Input for this task =
· · · ·
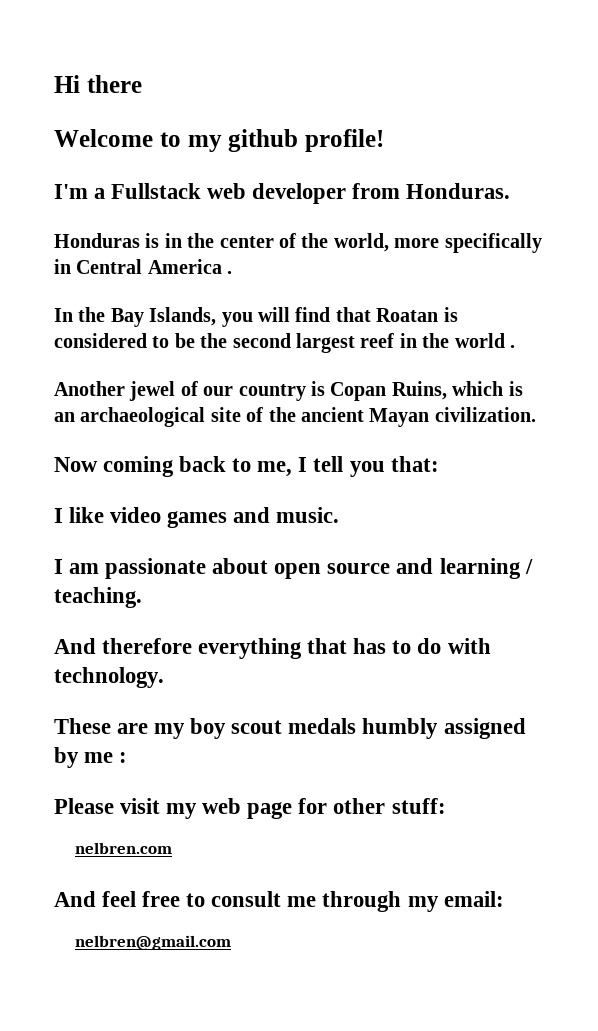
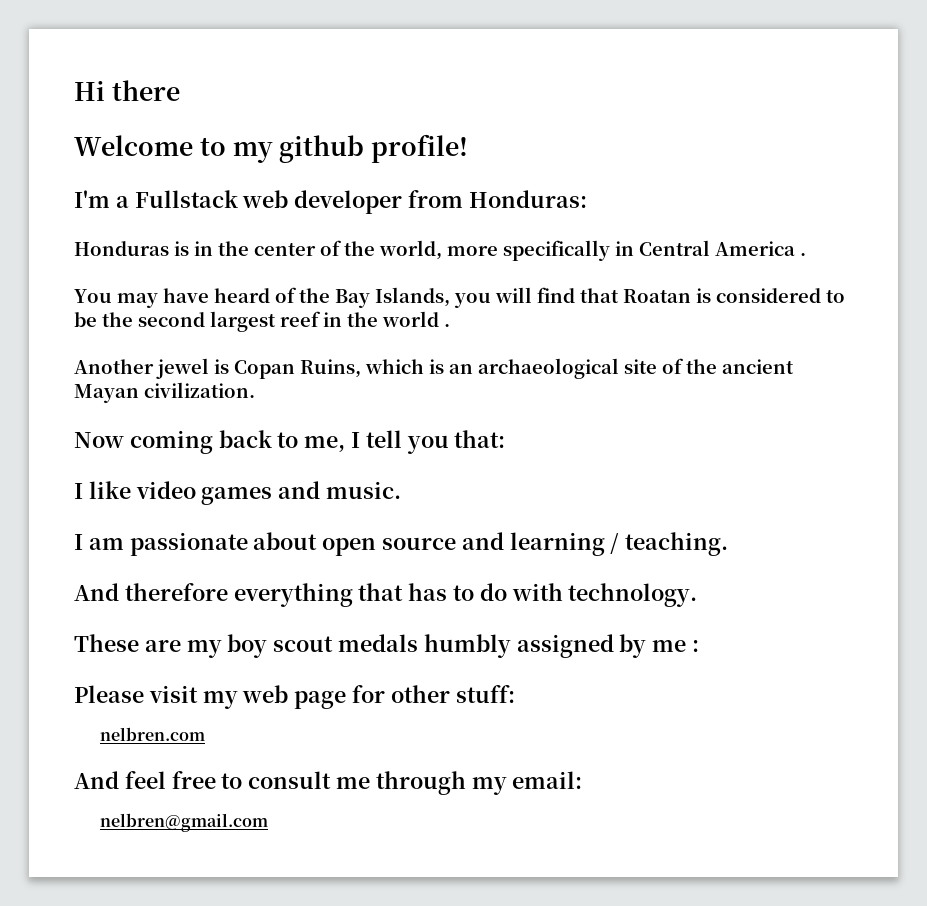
- I'm a Fullstack web developer from Honduras.
+ I'm a Fullstack web developer from Honduras:
- In the Bay Islands, you will find that Roatan is considered to be the second largest reef in the world .
+ You may have heard of the Bay Islands, you will find that Roatan is considered to be the second largest reef in the world .
- Another jewel of our country is Copan Ruins, which is an archaeological site of the ancient Mayan civilization.
+ Another jewel is Copan Ruins, which is an archaeological site of the ancient Mayan civilization.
· · · ·
Aim of the task = Each entry must be set down word for word; no image may be carried over.

Response area =
- I'm a Fullstack web developer from Honduras.
+ I'm a Fullstack web developer from Honduras:
- In the Bay Islands, you will find that Roatan is considered to be the second largest reef in the world .
+ You may have heard of the Bay Islands, you will find that Roatan is considered to be the second largest reef in the world .
- Another jewel of our country is Copan Ruins, which is an archaeological site of the ancient Mayan civilization.
+ Another jewel is Copan Ruins, which is an archaeological site of the ancient Mayan civilization.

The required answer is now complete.